Mas há quem diga que tais amarantinas apanham todos os dias, tem pencas de filhos e desquitam rápido porque chifram muito os namorados, os maridos e os amantes, indiscriminadamente. Contaram-me dois casos exemplares envolvendo conhecidos moradores do município. O primeiro: fulano trabalhava a noite inteira e quando voltava pra casa, pela manhã, encontrava o lar doce lar todo desarrumado - sala, quarto, cozinha. Ao perguntar pra mulher o porquê da desarrumação, a resposta era que ela passara a noite com insônia, assistindo TV e comendo. Certa madrugada, abandonou o serviço e chegou de surpresa em casa. Mas a surpresa, na verdade, não foi ele chegar naquele horário. A surpresa foi encontrar um negão de dois metros de altura e dois palmos de pica dentro do seu quarto, mais precisamente em cima da sua mulher. O segundo: ciclano estava em casa assistindo a uma partida de futebol. Bateram na porta. Ele atendeu e o informaram que sua mulher estava praticamente desacordada em cima de uma carroça, bêbada e pelada, após ser fodida por cinco adolescentes. Ele não deu trela, bateu a porta na cara dos fofoqueiros e retornou pra frente da TV. O primeiro, que viu, pediu a separação; o segundo, que preferiu não ver, continua morando junto.

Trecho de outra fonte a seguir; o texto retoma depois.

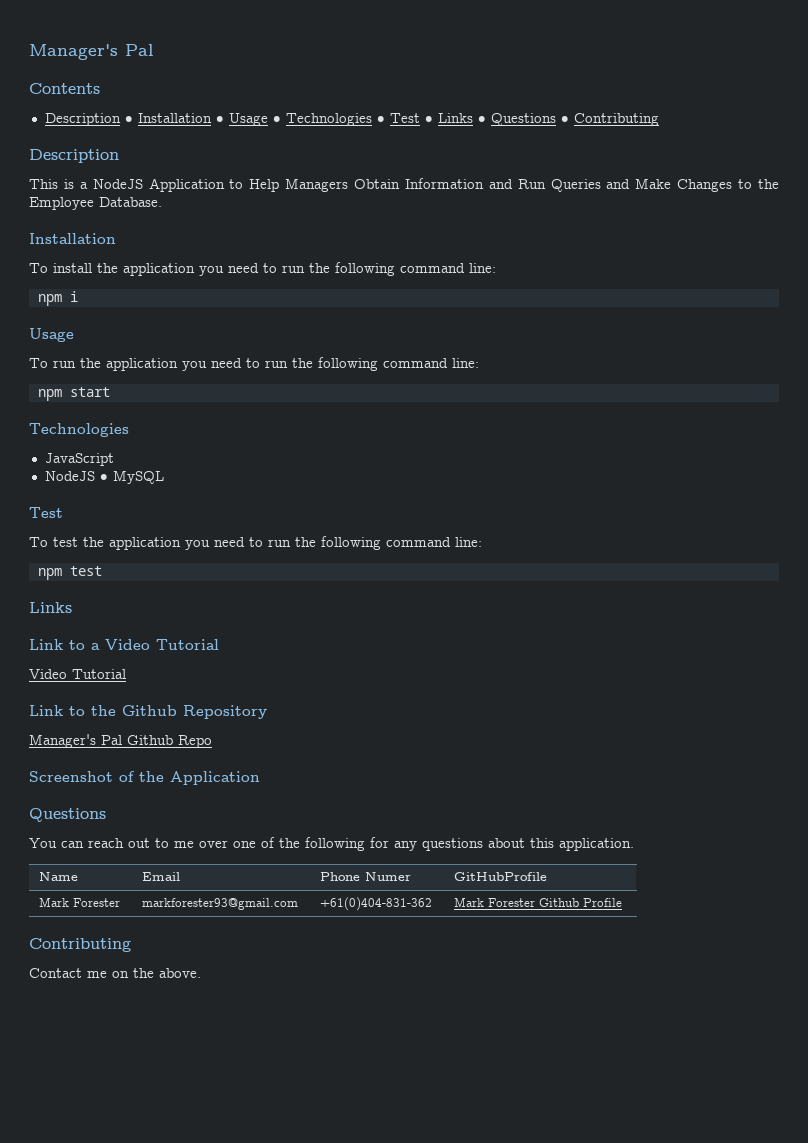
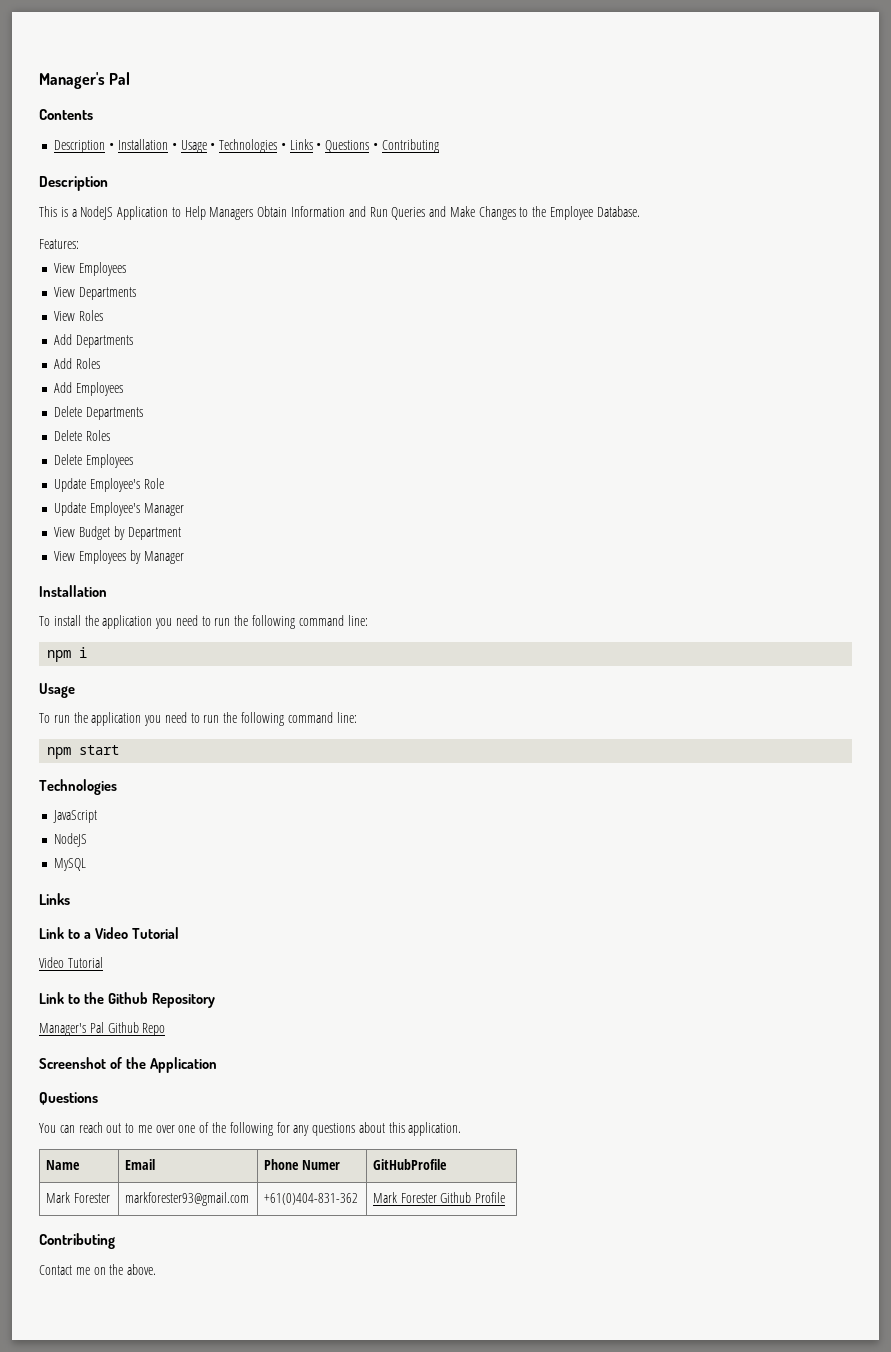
[389,113,433,123] Test • -> (286, 146) none
(162, 202) none -> [39,239,79,249] [54,262,127,276] [54,287,137,300] [54,310,104,321] [54,334,134,348] [54,358,101,369] [54,382,124,396] [54,406,144,420] [54,430,111,441] [54,454,134,468] [54,478,164,492] [54,502,184,516] [54,526,181,540] [54,550,184,564] // Features: // View Employees // View Departments // View Roles // Add Departments // Add Roles // Add Employees // Delete Departments // Delete Roles // Delete Employees // Update Employee's Role // Update Employee's Manager // View Budget by Department // View Employees by Manager
[99,474,108,481] • -> (88, 840) //
[29,507,63,518] [29,536,482,550] [37,566,102,580] // Test // To test the application you need to run the following command line: // npm test -> (87, 864) none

"Sim, mas e as histórias da delegacia?", devem estar se perguntando os meus cinco leitores. A verdade é que não há muito o que falar sobre a delegacia. O delegado viaja constantemente e as ocorrências são poucas. Quando muito, alguém denunciando o vizinho porque o jumento deste invadiu o quintal daquele. Gente reclamando da altura do som na residência de determinado aniversariante. Futricas de donas de casa porque seus filhinhos de seis anos brigaram no pátio da escola, próximo ao bebedouro central, mais precisamente a três metros do carrinho de pipoca do véi Antônio. Intimações em geral, enfim. Trabalhamos mesmo quando o delegado está por lá. Aí o bicho pega e o dia passa voando. Sem contar que o delega é uma figura. Quando não há ocorrência pra resolver, ele passa o tempo falando de boceta, cu e boquete. Ou então, no meio de uma conversa séria ao telefone, ele surpreende a interlocutora com uma dessas: “Olha, sacana, lava bem esse priquitin que hoje eu tô baixando por aí, viu?”.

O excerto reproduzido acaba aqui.